This simply invokes a rendering manager method with the new viewport sizes. I’ll talk about why this is necessary a bit later.

Playlist Management

In the version 2 release, PlaylistManager is relatively simple, but some of the features I’m planning to add will add enough complexity to warrant a stand-alone manager.

There is no constructor. Instead, the application calls StartNewPlaylist which simply loads the configuration file, which also generates a complete playlist with any requested randomization rules applied. Then a “next visualizer” pointer is reset, the visualizer is loaded, and that’s the bulk of the manager’s work completed.

Skipping ahead in the playlist via a call to NextVisualization involves further processing of the pre-generated playlist sequence. A temporarilyIgnoreSilence flag is provided to suppress silence-based advancement for a short period, which guards against rapidly advancing through the playlist if the audio happens to have a series of closely-timed quiet periods.

The UpdateFrame method is called by the main window’s OnUpdate event handler. It gives the playlist manager a chance to decide whether to switch to another visualizer based on any configured short-period silence behaviors, or a simple elapsed time setting.

Cache Management

The Caching static class stores a variety of data.

Two read-only lists are used for validation: KnownAudioTextures and KnownVisualizers. Their names are self-explanatory.

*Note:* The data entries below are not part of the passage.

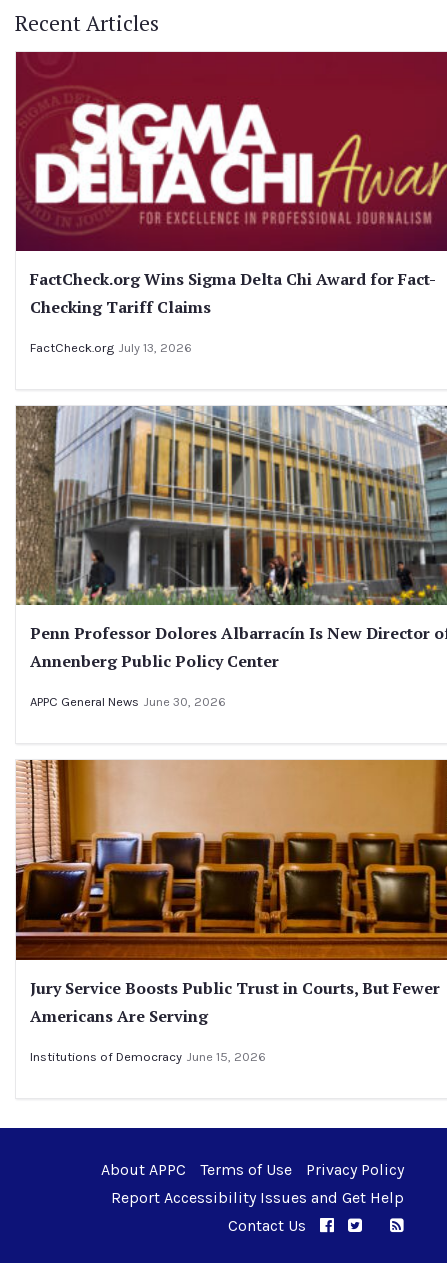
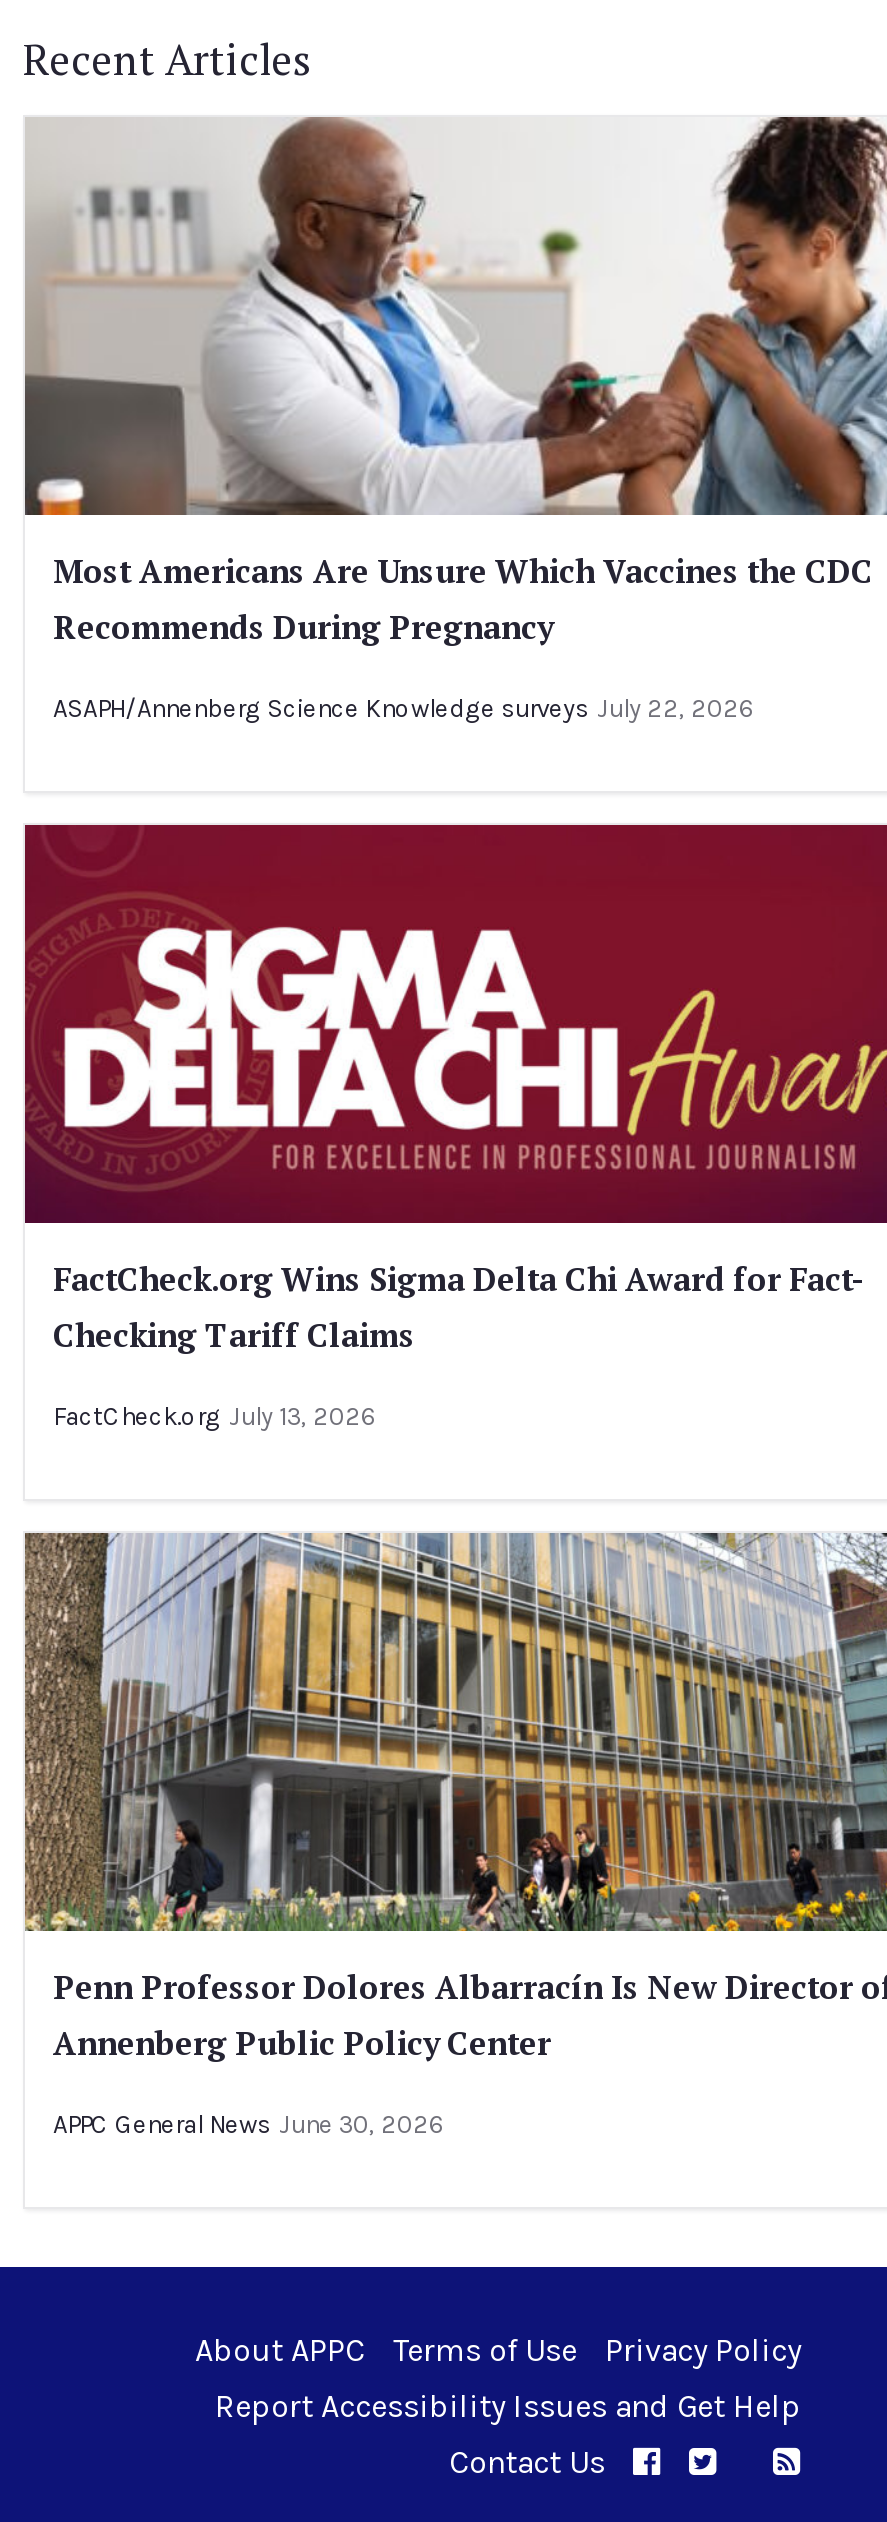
+ [image]
+ Most Americans Are Unsure Which Vaccines the CDC
+ Recommends During Pregnancy
+ ASAPH/Annenberg Science Knowledge surveys July 22, 2026

moved down: [image] | FactCheck.org Wins Sigma Delta Chi Award for Fact- | Checking Tariff Claims | FactCheck.org July 13, 2026 | Annenberg Public Policy Center | APPC General News June 30, 2026

- [image]
- Jury Service Boosts Public Trust in Courts, But Fewer
- Americans Are Serving
- Institutions of Democracy June 15, 2026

In practice, the audio texture list isn’t strictly necessary because version 2 simply loads and runs all available audio textures, but it may become useful again with some of the future changes I have in mind. Similarly, the visualizer list was more about future plans since there are currently only two visualizer classes, but the longer I work with the program, the less certain I feel there will be value in additional visualizer types. Call it an open question (and if any readers have thoughts or ideas, please do share).

Shader caching is fairly interesting. The program defines a simple CachedShader class which inherits from the Shader utility class in the eyecandy library. Spinning up a new OpenGL shader involves loading two files (the vertex and fragment shader source code), parsing and compiling the source files, running a linker operation, and some eyecandy housekeeping relating to attribute and uniform names and locations. This is enough overhead (especially if the files are loaded across the network, my NASes spin down their drives after only five minutes) that caching was beneficial.

There is a simple <name, Shader> dictionary for the three internal shaders, and also VisualizerConfig instances for the two which have .conf defintions, but the other cache named Shaders warrants some discussion.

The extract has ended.